Change listing data:
- - - -
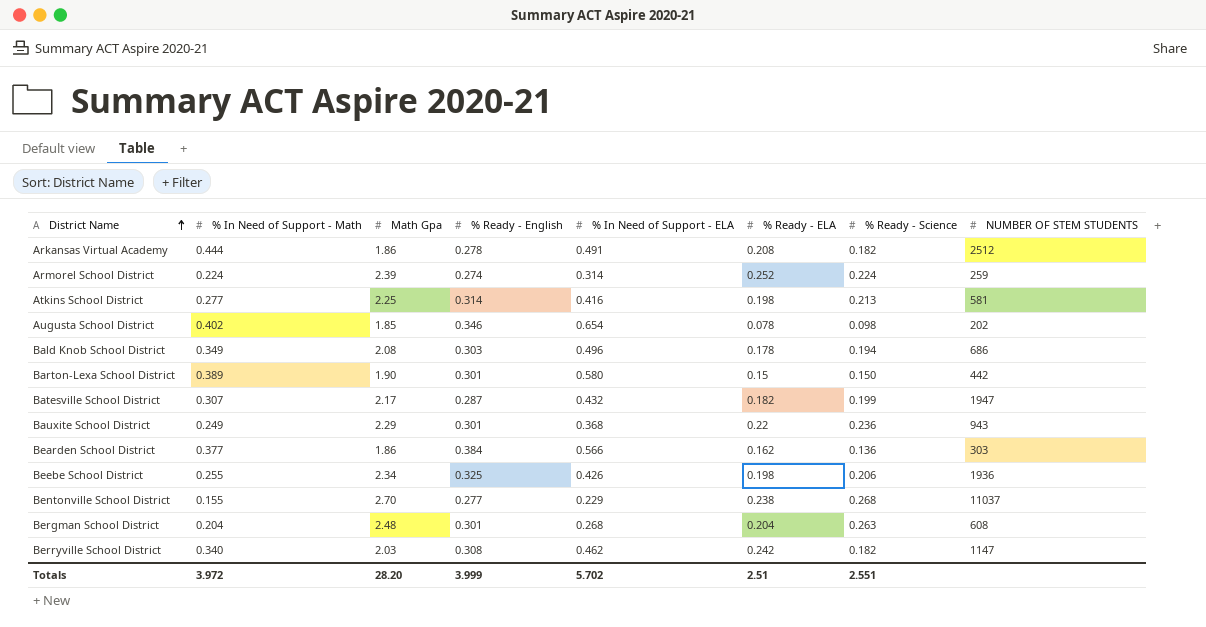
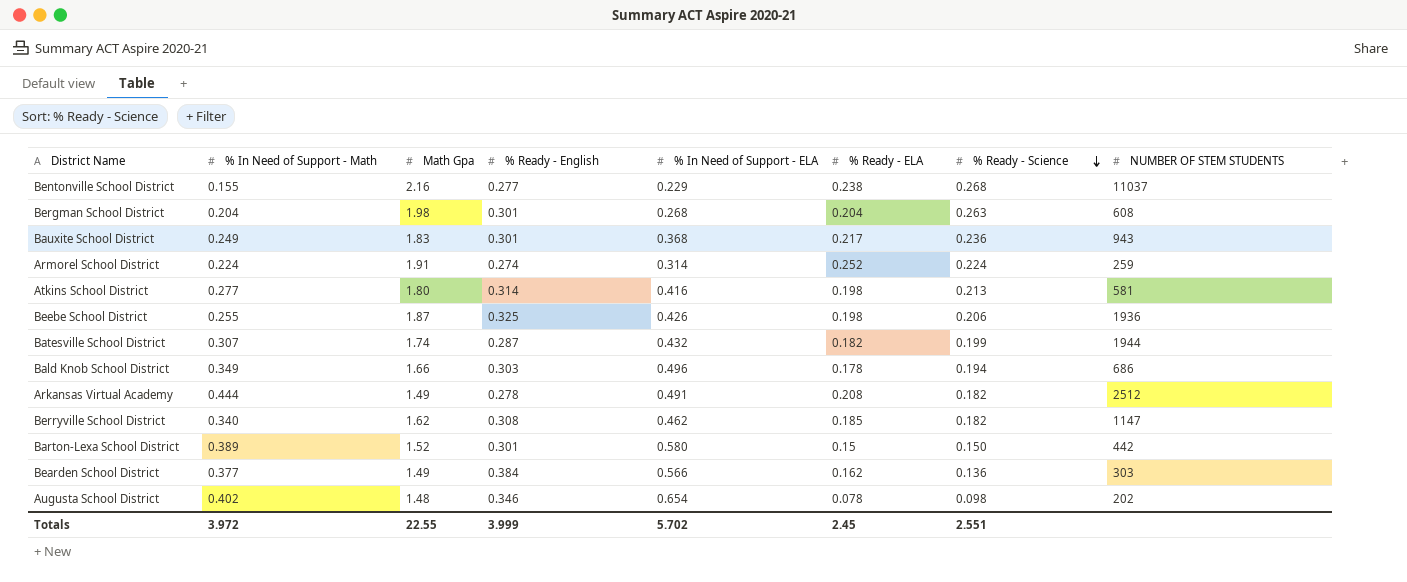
row order: District Name ascending -> % Ready - Science descending
Bentonville School District | Math Gpa: 2.70 -> 2.16
Bergman School District | Math Gpa: 2.48 -> 1.98
Bauxite School District | Math Gpa: 2.29 -> 1.83
Bauxite School District | % Ready - ELA: 0.22 -> 0.217
Armorel School District | Math Gpa: 2.39 -> 1.91
Atkins School District | Math Gpa: 2.25 -> 1.80
Beebe School District | Math Gpa: 2.34 -> 1.87
Batesville School District | Math Gpa: 2.17 -> 1.74
Batesville School District | NUMBER OF STEM STUDENTS: 1947 -> 1944
Bald Knob School District | Math Gpa: 2.08 -> 1.66
Arkansas Virtual Academy | Math Gpa: 1.86 -> 1.49
Berryville School District | Math Gpa: 2.03 -> 1.62
Berryville School District | % Ready - ELA: 0.242 -> 0.185
Barton-Lexa School District | Math Gpa: 1.90 -> 1.52
Bearden School District | Math Gpa: 1.86 -> 1.49
Augusta School District | Math Gpa: 1.85 -> 1.48
Totals | Math Gpa: 28.20 -> 22.55
Totals | % Ready - ELA: 2.51 -> 2.45

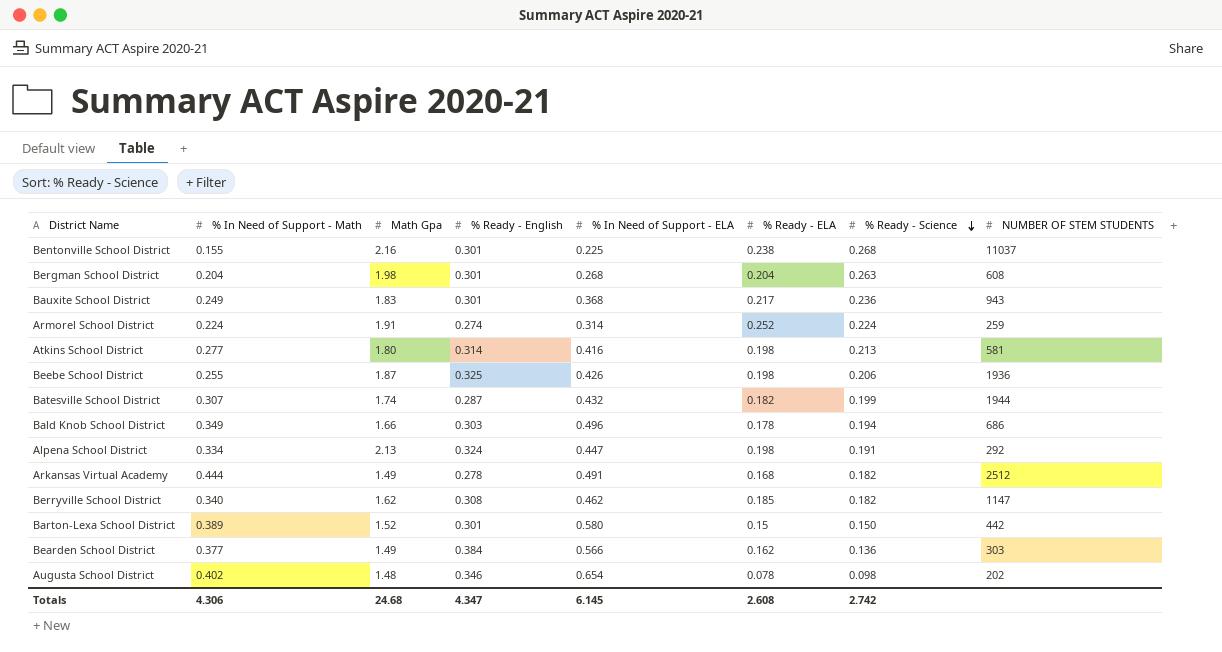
Bentonville School District | % Ready - English: 0.277 -> 0.301
Bentonville School District | % In Need of Support - ELA: 0.229 -> 0.225
row Alpena School District: none -> 0.334 | 2.13 | 0.324 | 0.447 | 0.198 | 0.191 | 292
Arkansas Virtual Academy | % Ready - ELA: 0.208 -> 0.168
Totals | % In Need of Support - Math: 3.972 -> 4.306
Totals | Math Gpa: 22.55 -> 24.68
Totals | % Ready - English: 3.999 -> 4.347
Totals | % In Need of Support - ELA: 5.702 -> 6.145
Totals | % Ready - ELA: 2.45 -> 2.608
Totals | % Ready - Science: 2.551 -> 2.742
- - - -
YOUR TASK
Only the lines from the one that holds "Bentonville School District | % In" through the end of the records should appear in the answer, each restated exactly.

RESPONSE
Bentonville School District | % In Need of Support - ELA: 0.229 -> 0.225
row Alpena School District: none -> 0.334 | 2.13 | 0.324 | 0.447 | 0.198 | 0.191 | 292
Arkansas Virtual Academy | % Ready - ELA: 0.208 -> 0.168
Totals | % In Need of Support - Math: 3.972 -> 4.306
Totals | Math Gpa: 22.55 -> 24.68
Totals | % Ready - English: 3.999 -> 4.347
Totals | % In Need of Support - ELA: 5.702 -> 6.145
Totals | % Ready - ELA: 2.45 -> 2.608
Totals | % Ready - Science: 2.551 -> 2.742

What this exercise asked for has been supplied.